Input:

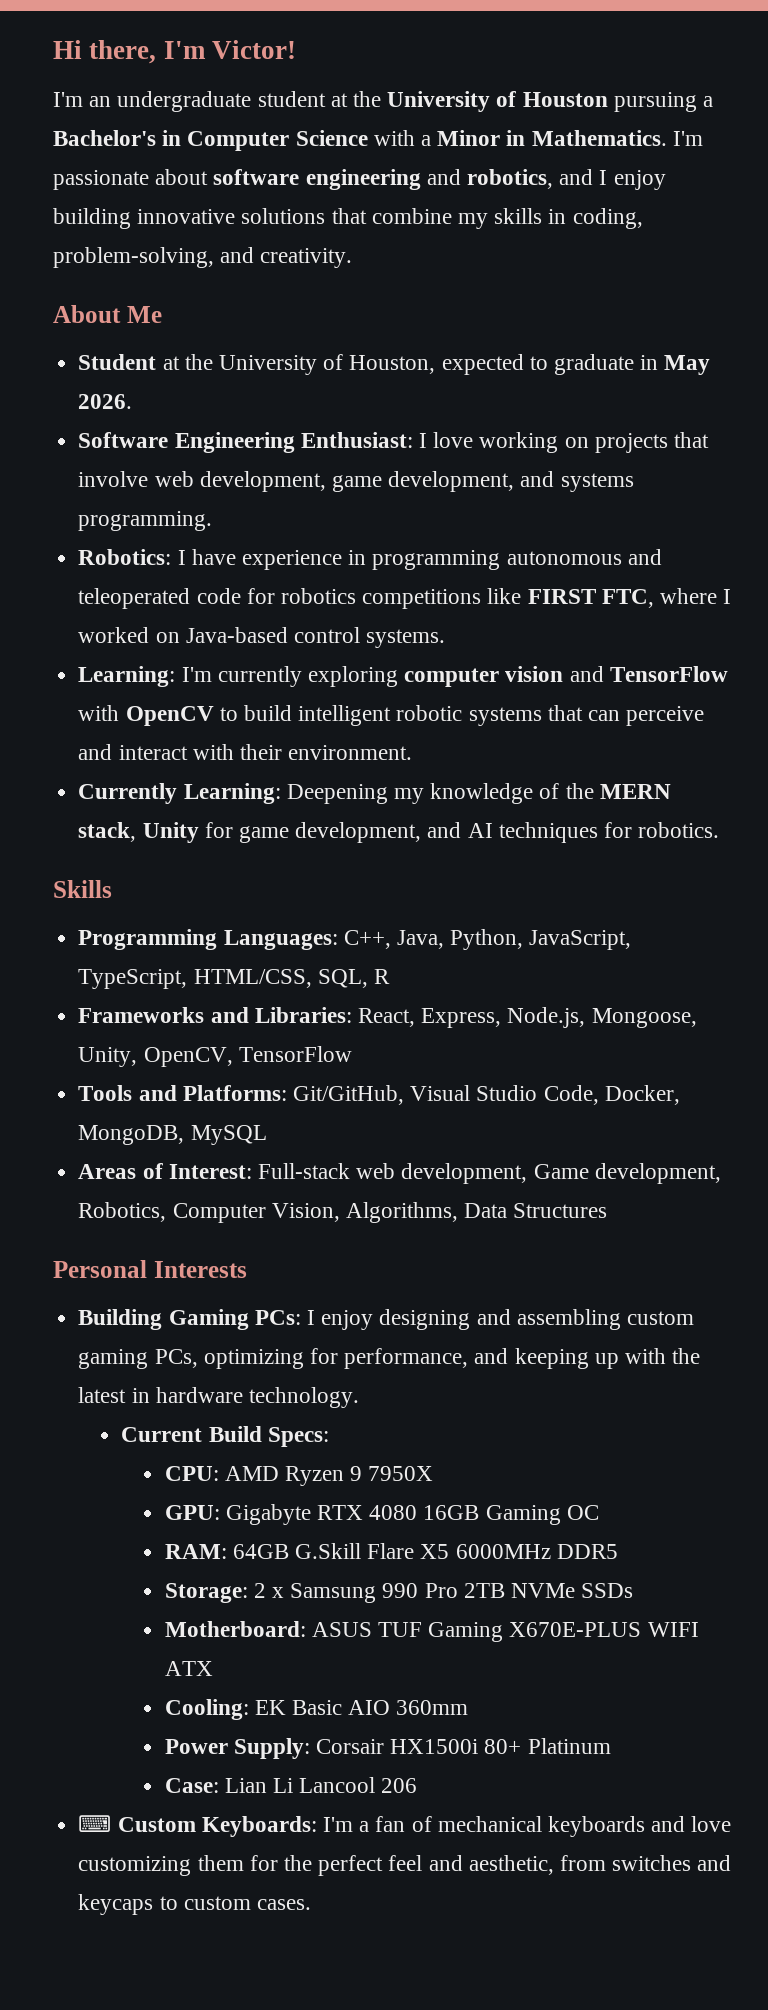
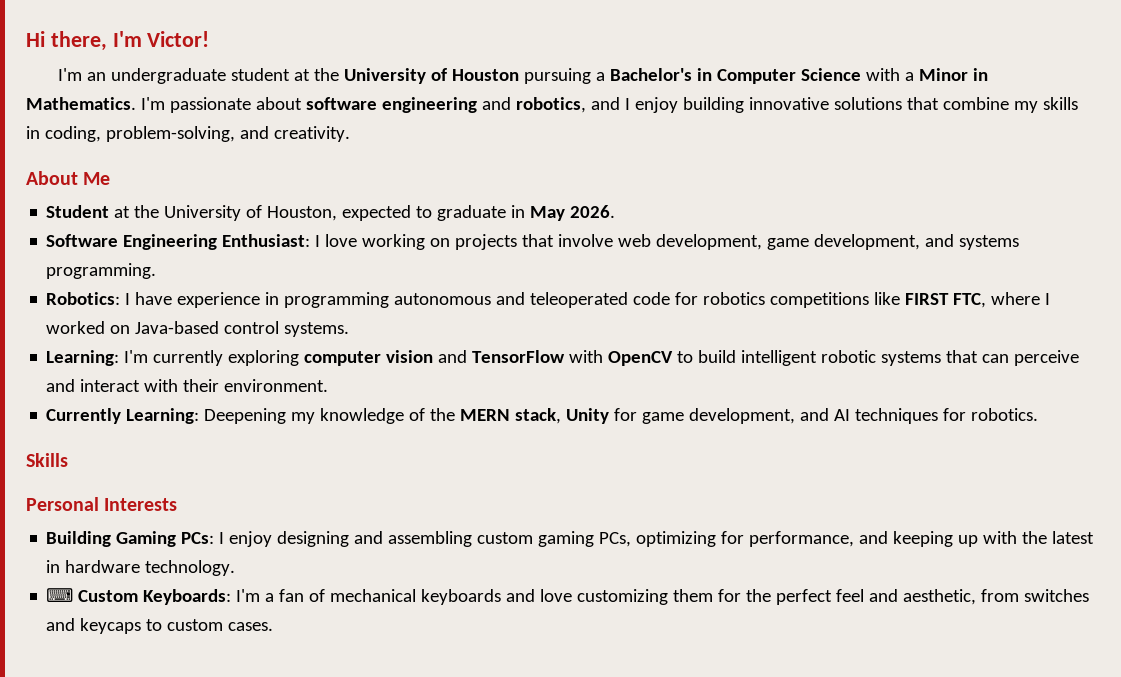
- Programming Languages: C++, Java, Python, JavaScript, TypeScript, HTML/CSS, SQL, R
- Frameworks and Libraries: React, Express, Node.js, Mongoose, Unity, OpenCV, TensorFlow
- Tools and Platforms: Git/GitHub, Visual Studio Code, Docker, MongoDB, MySQL
- Areas of Interest: Full-stack web development, Game development, Robotics, Computer Vision, Algorithms, Data Structures
- Current Build Specs:
- CPU: AMD Ryzen 9 7950X
- GPU: Gigabyte RTX 4080 16GB Gaming OC
- RAM: 64GB G.Skill Flare X5 6000MHz DDR5
- Storage: 2 x Samsung 990 Pro 2TB NVMe SSDs
- Motherboard: ASUS TUF Gaming X670E-PLUS WIFI ATX
- Cooling: EK Basic AIO 360mm
- Power Supply: Corsair HX1500i 80+ Platinum
- Case: Lian Li Lancool 206

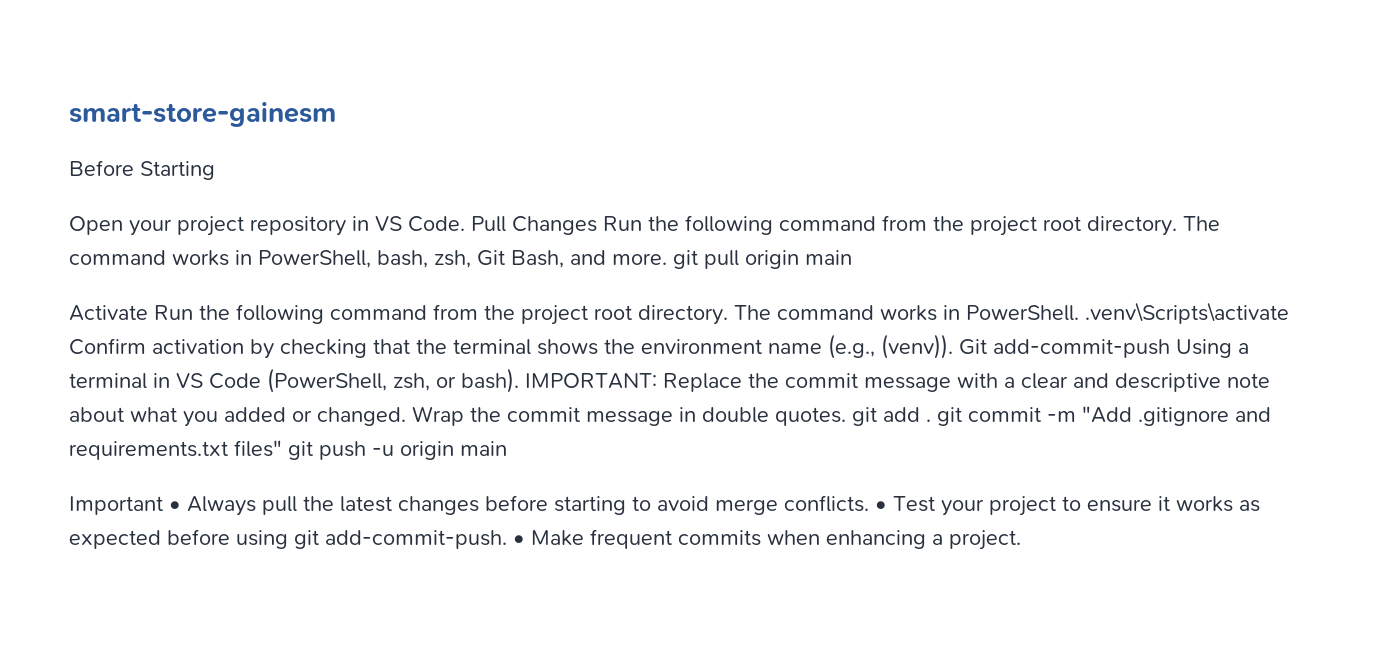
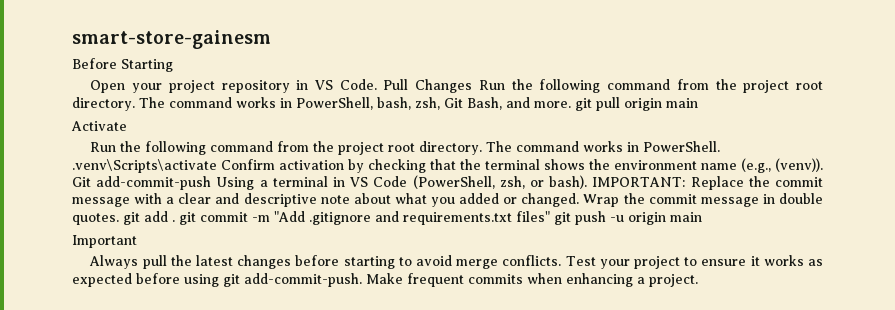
- Activate Run the following command from the project root directory.
+ Activate
+ Run the following command from the project root directory.
- Important • Always pull the latest changes before starting to avoid merge conflicts.
+ Important
+ Always pull the latest changes before starting to avoid merge conflicts.
- • Test your project to ensure it works as expected before using git add-commit-push.
+ Test your project to ensure it works as expected before using git add-commit-push.
- • Make frequent commits when enhancing a project.
+ Make frequent commits when enhancing a project.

Your goal:
A faithful transcription of the material, with no pictures, is the expected result.

Answer to this task:
- Programming Languages: C++, Java, Python, JavaScript, TypeScript, HTML/CSS, SQL, R
- Frameworks and Libraries: React, Express, Node.js, Mongoose, Unity, OpenCV, TensorFlow
- Tools and Platforms: Git/GitHub, Visual Studio Code, Docker, MongoDB, MySQL
- Areas of Interest: Full-stack web development, Game development, Robotics, Computer Vision, Algorithms, Data Structures
- Current Build Specs:
- CPU: AMD Ryzen 9 7950X
- GPU: Gigabyte RTX 4080 16GB Gaming OC
- RAM: 64GB G.Skill Flare X5 6000MHz DDR5
- Storage: 2 x Samsung 990 Pro 2TB NVMe SSDs
- Motherboard: ASUS TUF Gaming X670E-PLUS WIFI ATX
- Cooling: EK Basic AIO 360mm
- Power Supply: Corsair HX1500i 80+ Platinum
- Case: Lian Li Lancool 206

- Activate Run the following command from the project root directory.
+ Activate
+ Run the following command from the project root directory.
- Important • Always pull the latest changes before starting to avoid merge conflicts.
+ Important
+ Always pull the latest changes before starting to avoid merge conflicts.
- • Test your project to ensure it works as expected before using git add-commit-push.
+ Test your project to ensure it works as expected before using git add-commit-push.
- • Make frequent commits when enhancing a project.
+ Make frequent commits when enhancing a project.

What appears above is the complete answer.